→ **AIM OF THE EXERCISE**
Give back an exact copy of the lines in the records below, from the line that has "System 3 pensel SY67" through the line that has "total: 1100.00 -> 609.00", and nothing besides.

→ **RECORDED INFORMATION**

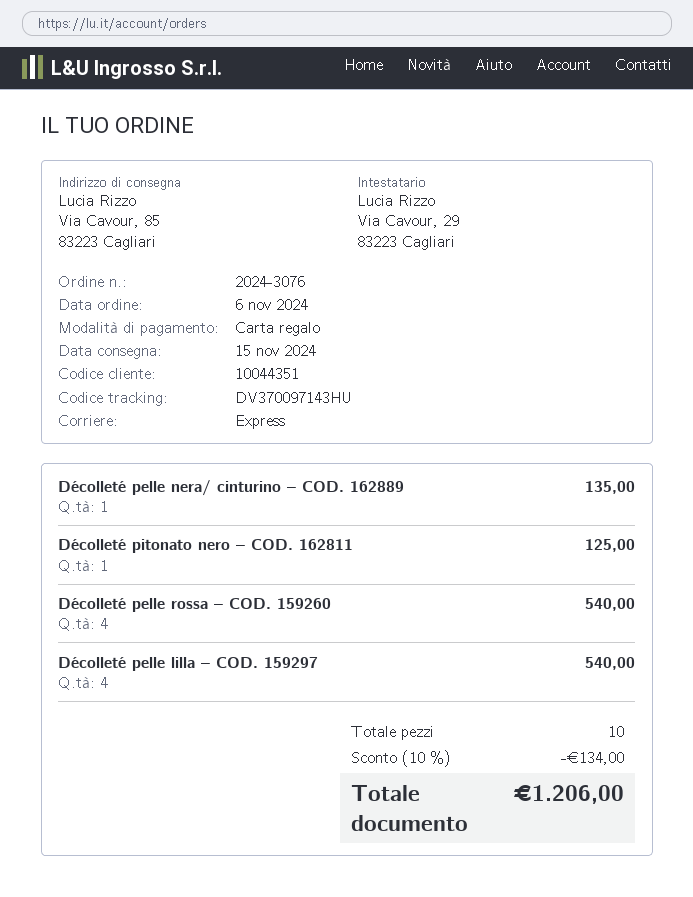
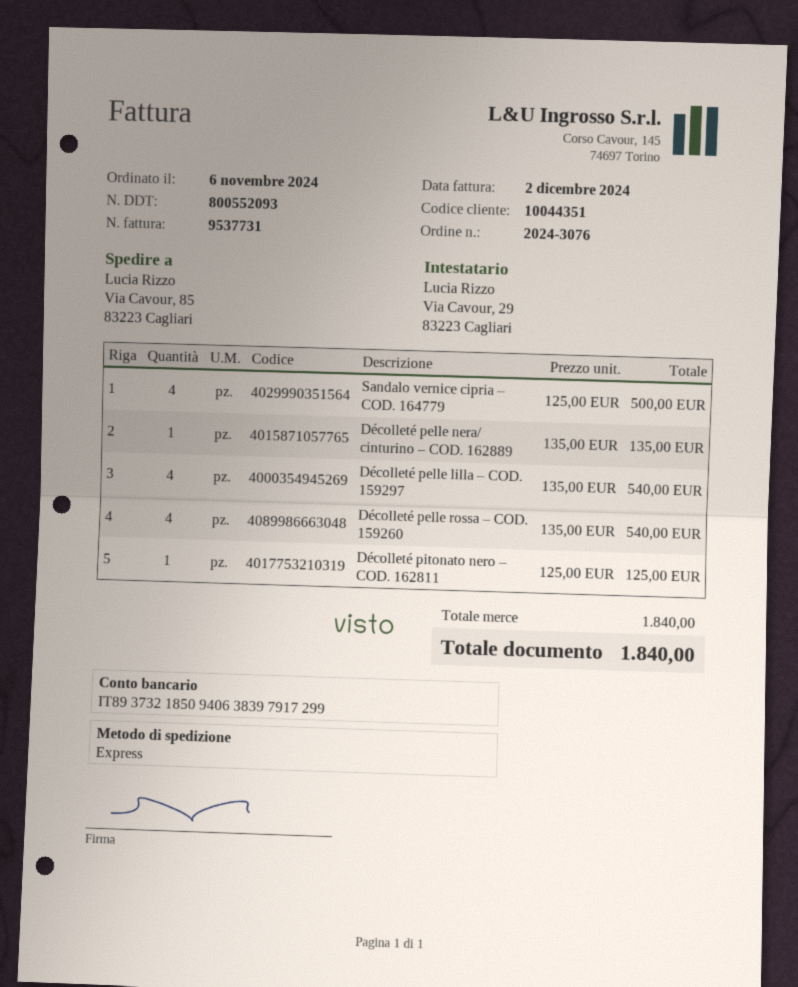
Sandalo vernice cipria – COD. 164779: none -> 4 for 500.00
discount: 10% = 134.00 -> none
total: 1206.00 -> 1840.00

...

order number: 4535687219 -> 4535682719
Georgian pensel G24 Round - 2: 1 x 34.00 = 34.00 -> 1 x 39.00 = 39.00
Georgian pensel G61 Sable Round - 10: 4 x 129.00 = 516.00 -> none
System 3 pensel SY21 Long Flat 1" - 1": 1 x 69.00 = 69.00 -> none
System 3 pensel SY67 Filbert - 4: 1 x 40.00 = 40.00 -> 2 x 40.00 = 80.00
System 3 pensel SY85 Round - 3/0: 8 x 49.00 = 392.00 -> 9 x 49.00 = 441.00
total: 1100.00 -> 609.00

==

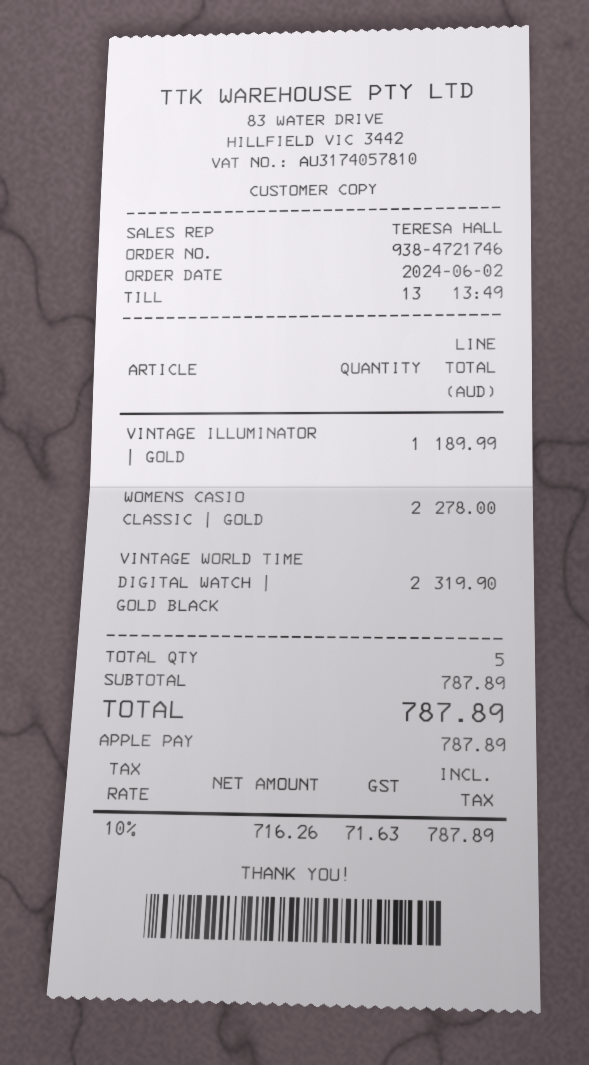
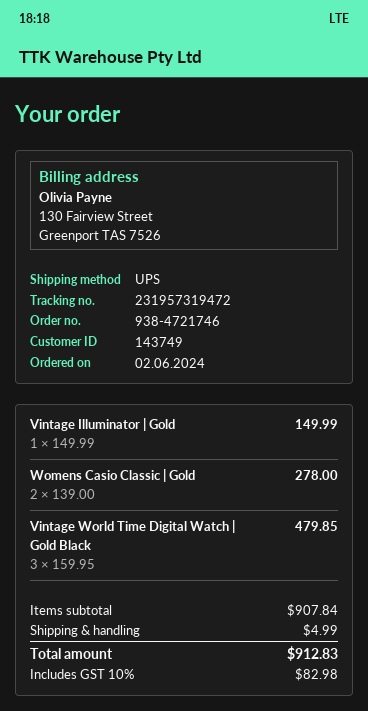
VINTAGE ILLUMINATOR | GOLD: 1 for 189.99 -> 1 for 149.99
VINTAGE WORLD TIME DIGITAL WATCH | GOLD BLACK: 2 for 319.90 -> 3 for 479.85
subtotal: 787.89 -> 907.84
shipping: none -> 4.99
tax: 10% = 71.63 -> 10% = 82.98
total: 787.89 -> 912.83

→ **RESPONSE BELOW**
System 3 pensel SY67 Filbert - 4: 1 x 40.00 = 40.00 -> 2 x 40.00 = 80.00
System 3 pensel SY85 Round - 3/0: 8 x 49.00 = 392.00 -> 9 x 49.00 = 441.00
total: 1100.00 -> 609.00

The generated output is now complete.